**INPUT DATA**
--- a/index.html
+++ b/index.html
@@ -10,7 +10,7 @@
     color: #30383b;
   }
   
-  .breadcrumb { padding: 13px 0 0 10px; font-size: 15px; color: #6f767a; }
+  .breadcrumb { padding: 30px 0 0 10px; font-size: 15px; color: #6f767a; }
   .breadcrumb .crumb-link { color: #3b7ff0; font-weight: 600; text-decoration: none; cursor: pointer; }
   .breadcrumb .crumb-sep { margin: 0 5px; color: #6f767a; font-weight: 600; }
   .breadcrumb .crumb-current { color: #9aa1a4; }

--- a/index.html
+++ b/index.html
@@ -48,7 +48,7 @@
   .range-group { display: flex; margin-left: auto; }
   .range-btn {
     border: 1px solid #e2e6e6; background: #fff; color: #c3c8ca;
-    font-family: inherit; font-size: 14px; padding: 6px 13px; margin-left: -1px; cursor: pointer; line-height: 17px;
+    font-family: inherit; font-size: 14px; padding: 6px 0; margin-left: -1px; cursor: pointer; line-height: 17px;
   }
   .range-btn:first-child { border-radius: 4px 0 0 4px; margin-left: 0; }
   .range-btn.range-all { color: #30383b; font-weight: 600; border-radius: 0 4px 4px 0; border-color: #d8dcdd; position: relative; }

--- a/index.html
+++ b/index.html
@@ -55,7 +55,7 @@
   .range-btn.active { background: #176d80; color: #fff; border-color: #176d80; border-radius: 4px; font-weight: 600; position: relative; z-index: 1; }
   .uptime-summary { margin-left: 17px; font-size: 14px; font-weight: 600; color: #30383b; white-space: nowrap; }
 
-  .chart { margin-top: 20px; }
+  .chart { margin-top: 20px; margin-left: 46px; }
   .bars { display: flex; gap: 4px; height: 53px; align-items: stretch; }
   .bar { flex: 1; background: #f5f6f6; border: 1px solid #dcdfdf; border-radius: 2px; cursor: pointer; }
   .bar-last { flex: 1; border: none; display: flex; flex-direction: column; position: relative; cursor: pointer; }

* * *

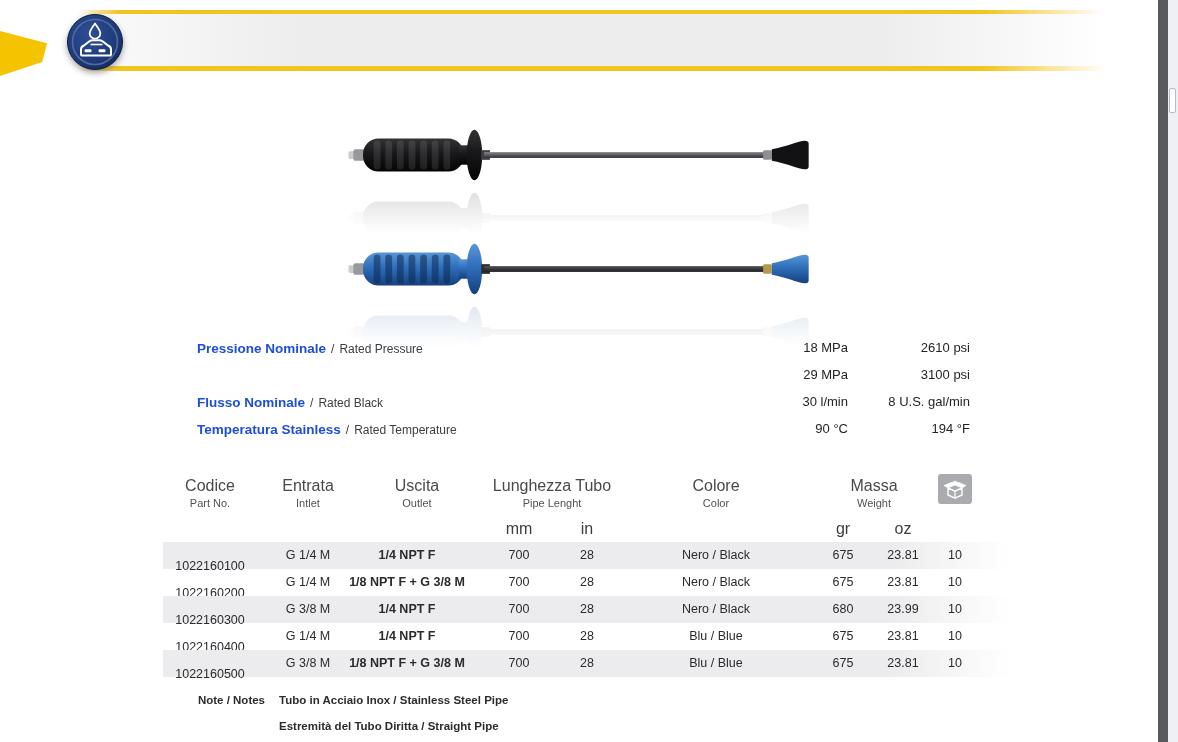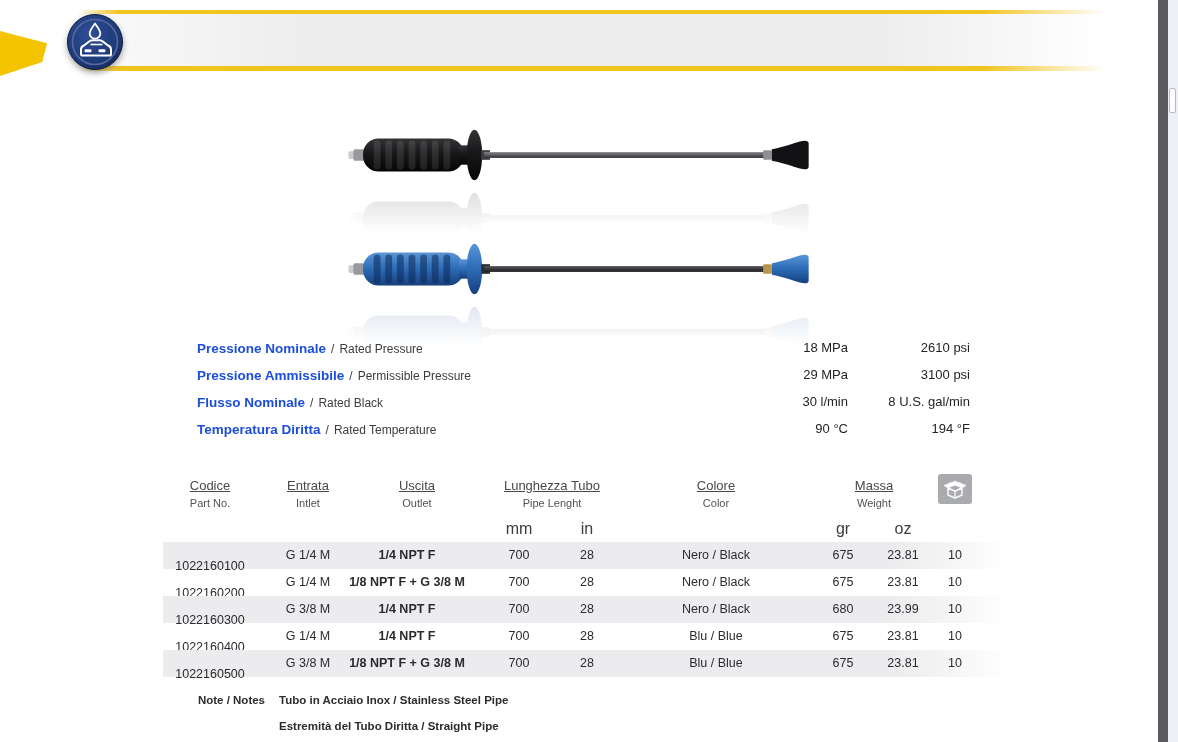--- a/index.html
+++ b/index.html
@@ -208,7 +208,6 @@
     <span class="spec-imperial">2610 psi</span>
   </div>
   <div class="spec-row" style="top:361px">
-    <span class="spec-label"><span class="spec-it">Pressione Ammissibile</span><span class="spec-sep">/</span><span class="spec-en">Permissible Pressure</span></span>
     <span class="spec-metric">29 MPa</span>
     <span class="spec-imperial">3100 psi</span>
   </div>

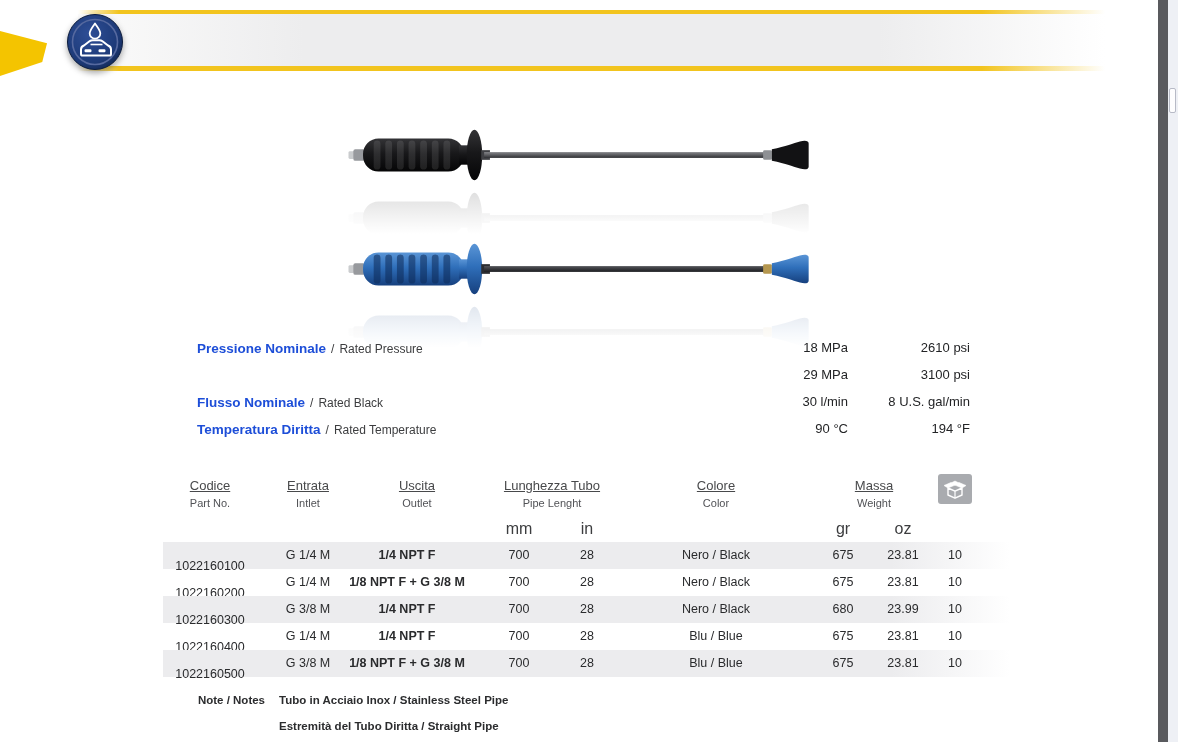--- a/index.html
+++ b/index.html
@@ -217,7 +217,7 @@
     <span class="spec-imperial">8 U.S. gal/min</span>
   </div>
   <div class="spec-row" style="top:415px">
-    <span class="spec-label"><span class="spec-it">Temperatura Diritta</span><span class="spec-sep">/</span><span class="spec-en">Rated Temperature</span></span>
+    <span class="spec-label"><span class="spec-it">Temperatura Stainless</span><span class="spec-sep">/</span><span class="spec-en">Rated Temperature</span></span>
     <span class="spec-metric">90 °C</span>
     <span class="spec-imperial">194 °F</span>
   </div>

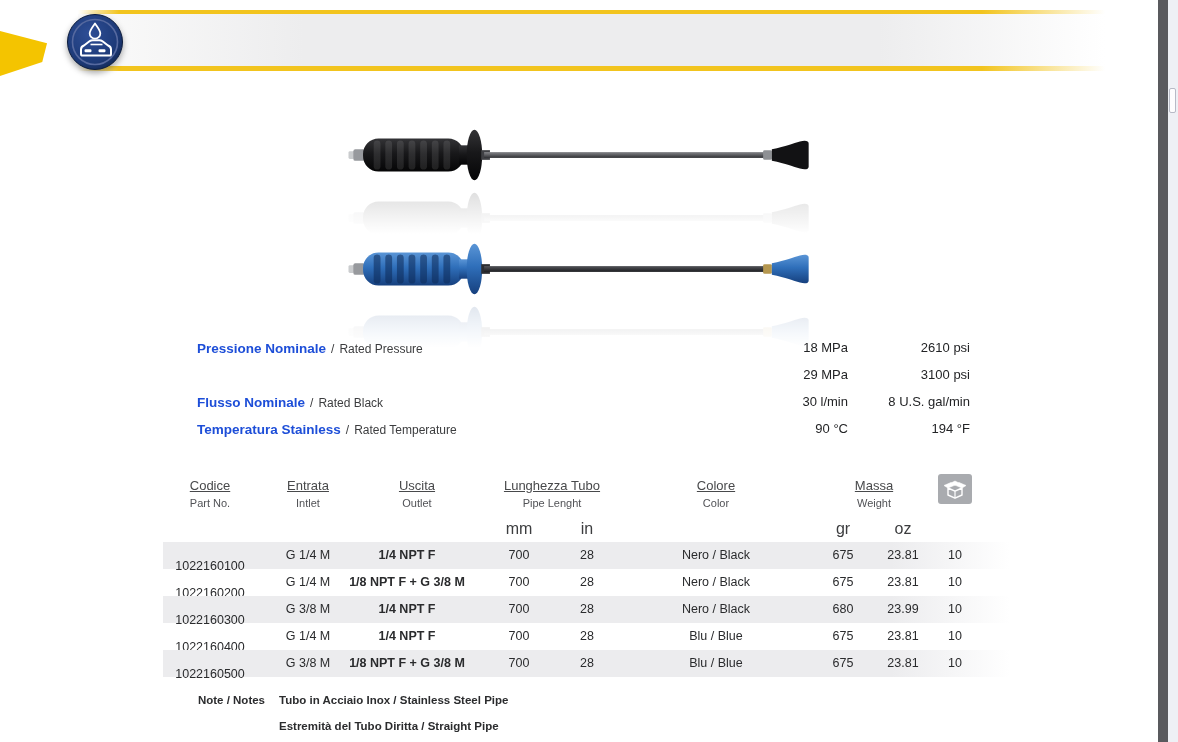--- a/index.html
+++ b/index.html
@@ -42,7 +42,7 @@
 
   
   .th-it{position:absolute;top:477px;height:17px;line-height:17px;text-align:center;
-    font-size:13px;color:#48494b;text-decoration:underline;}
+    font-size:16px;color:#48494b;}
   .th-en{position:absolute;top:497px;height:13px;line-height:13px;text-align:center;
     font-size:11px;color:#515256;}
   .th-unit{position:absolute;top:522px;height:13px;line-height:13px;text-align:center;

**ACTIVITY**
For each line above that includes "display", make a copy.

**EXERCISE RESULT**
   .range-group { display: flex; margin-left: auto; }
   .bars { display: flex; gap: 4px; height: 53px; align-items: stretch; }
   .bar-last { flex: 1; border: none; display: flex; flex-direction: column; position: relative; cursor: pointer; }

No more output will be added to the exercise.